The procurement process has changed, and in many ways not for the better. Technical clients whose missions we support are less and less in the driver’s seat when it comes to decisions about contracting. And the current emphasis on “Low Price Technically Acceptable” awards, I believe does not provide government clients with the best solution or best value. When inappropriately applied to challenging mission-critical problems, this method of contracting inevitably leads to minimally-acceptable solutions with significant mission risk, and reduced innovation.
We need to find a better balance because it is innovation and creative solutions that will lead to improvements in quality and true long-term costs savings for our clients. Cost is an issue for everyone, and Booz Allen is committed to always deliver value to clients in excess of our fees. I’m convinced there are ways to make smart cuts, and there are opportunities for us to help our clients make smart cuts that still preserve their important missions.
Today’s market challenges are significant, but they are not insurmountable – not to Booz Allen, and not to your companies. We need to look for shared solutions, not opposition and blame.
The political rhetoric in Washington and the culture of frustration among vocal elements of our citizens obscure this fundamental reality: Government, industry, and employees are on the same team, facing the same challenges. We are working toward the same goals on missions that matter – missions that matter to our nation’s security, health and safety, and economic prosperity.
Collaboration on the part of our industry is essential. Booz Allen has teamed with many of you – large businesses and small businesses – and we continually seek opportunities to work together. When we compete, we want to compete in a way that reflects well on our individual companies and our industry as a whole. When we deliver quality and value, it serves our clients well and serves our contractor community well.
Organizations like NVTC play an important role. I’m especially proud of the pro-bono work that Booz Allen co-led with a consortium of 17 NVTC members to identify process and technology improvements for Arlington National Cemetery.
Looking ahead, I’m excited about Booz Allen’s opportunities – both in our core federal government market and our growing commercial and international businesses.
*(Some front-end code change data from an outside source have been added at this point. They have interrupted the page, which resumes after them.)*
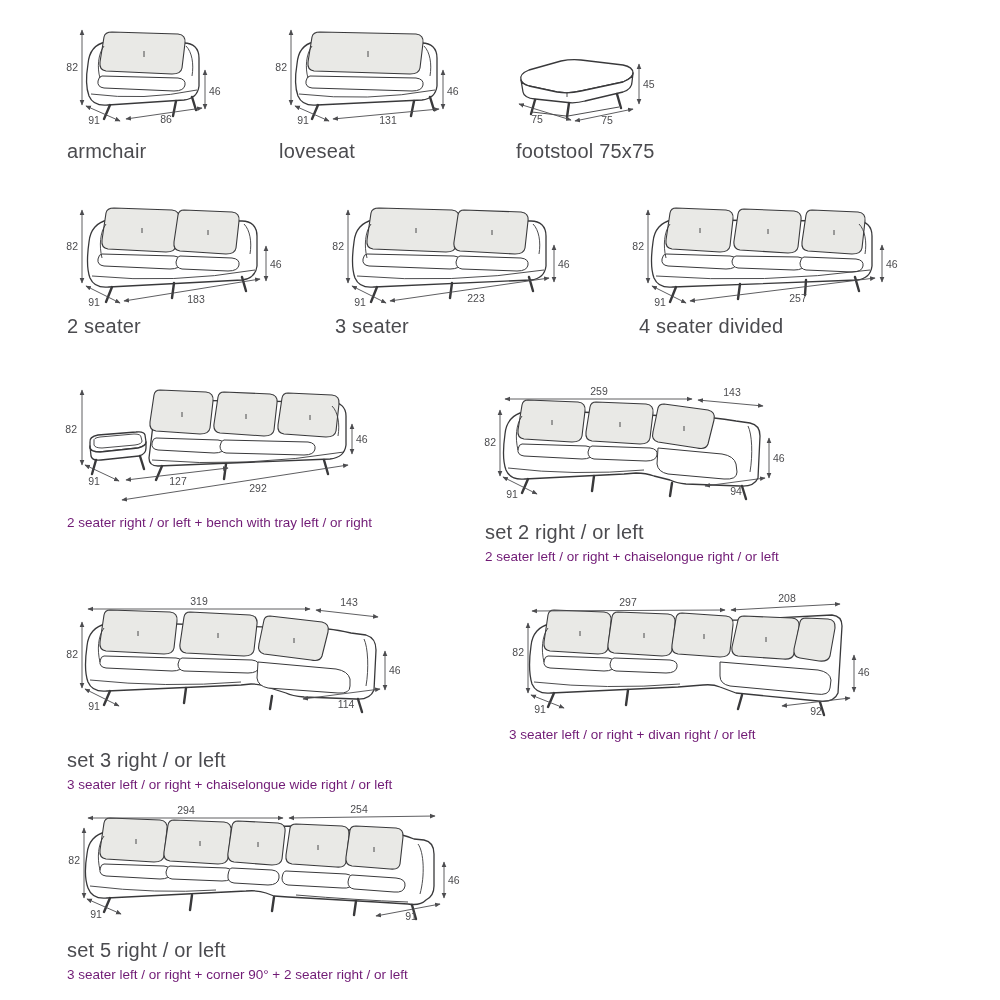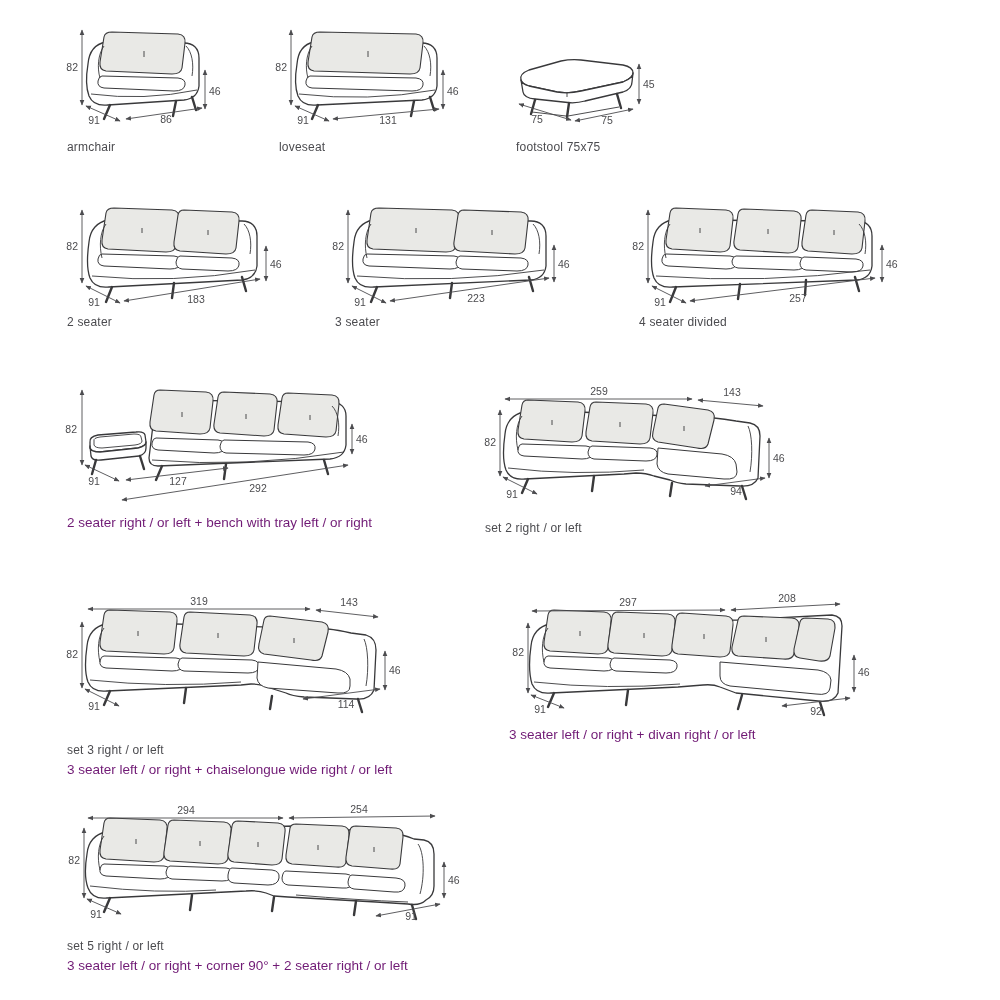"armchair" .label, .title { font-size: 12px -> 20px }
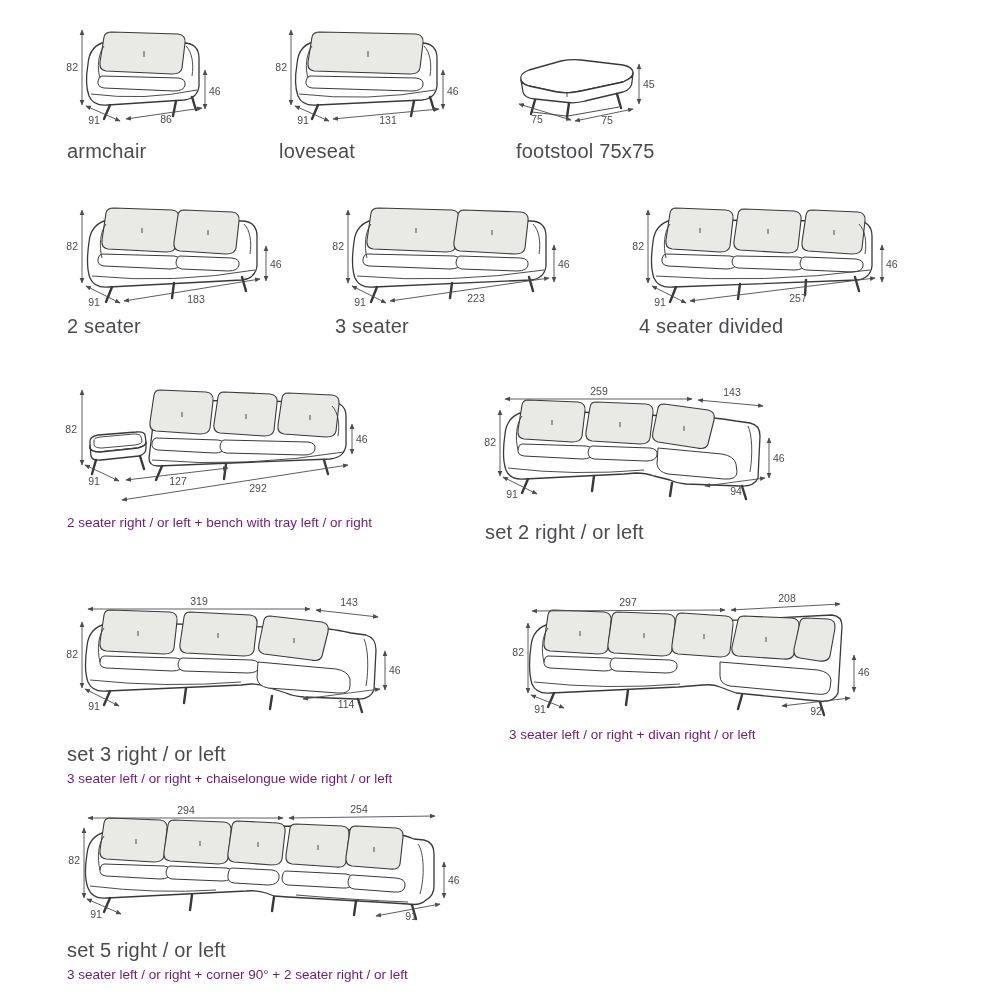"2 seater left / or" div.subtitle { html: none -> <div>2 seater left / or right + chaiselongue right / or left</div> }
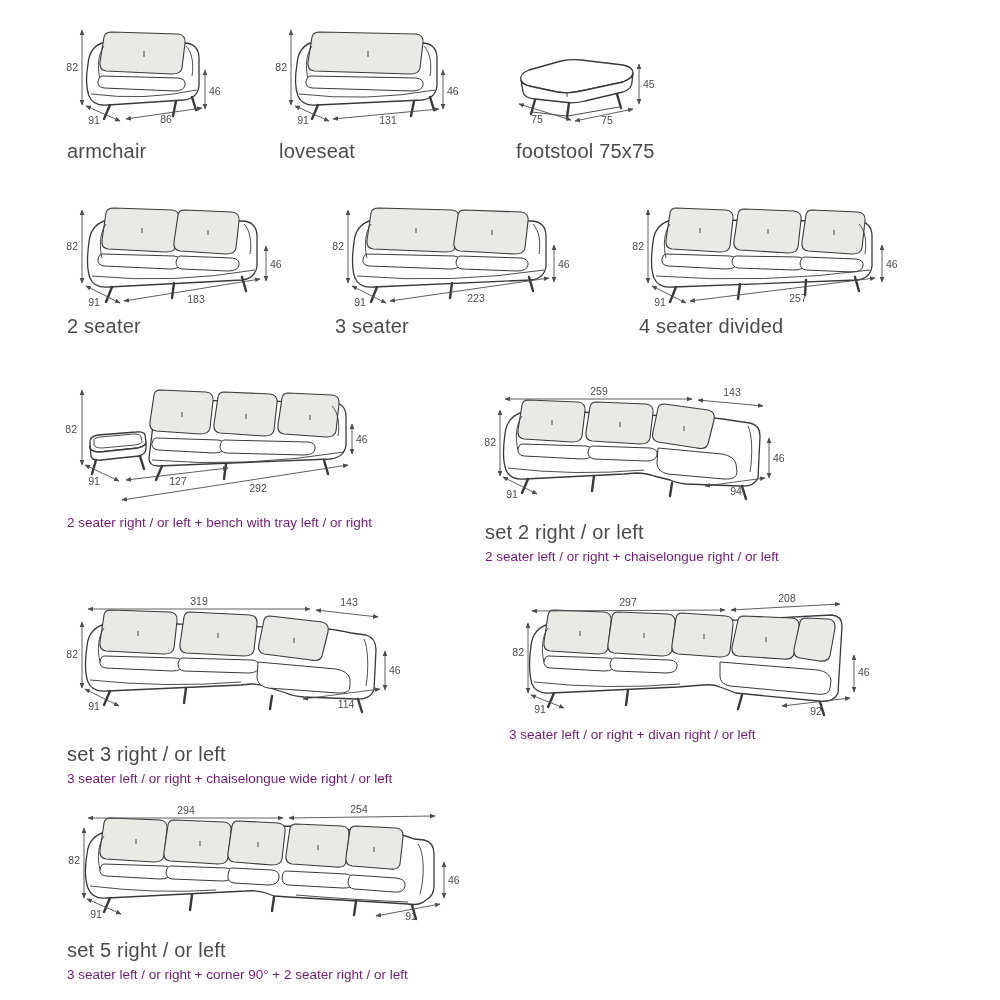"set 3 right / or" .mt13 { margin-top: 21px -> 27px }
I believe our success lies in being essential and differentiated – and that we will achieve that success by leading from the center, focusing on client service, core mission, core values, and culture.
We know it won’t be easy. Our CFO Sam Strickland said on our earnings call two weeks ago, “There’s probably not a company or country in the world today that wouldn’t wish for a bit less excitement.”
In that regard, I’d like to close with a quote from one of my favorite books, Tolkien’s The Fellowship of the Ring. Having faced too much adventure already, and worried about what peril the future holds, the Hobbit Frodo says to the wizard Gandalf: “I wish it need not have happened in my time.”
"So do I," said Gandalf, "and so do all who live to see such times. But that is not for them to decide. All we have to decide is what to do with the time that is given us.”
The Hobbits didn’t have a gyroscope with them on Middle Earth, but Gandalf’s wise advice gave Frodo the perspective to navigate the challenges ahead and stay the true course.
Colleagues, these are turbulent times. These are the times that are given to us, and there’s no question that it’s our time to lead – to lead from the center.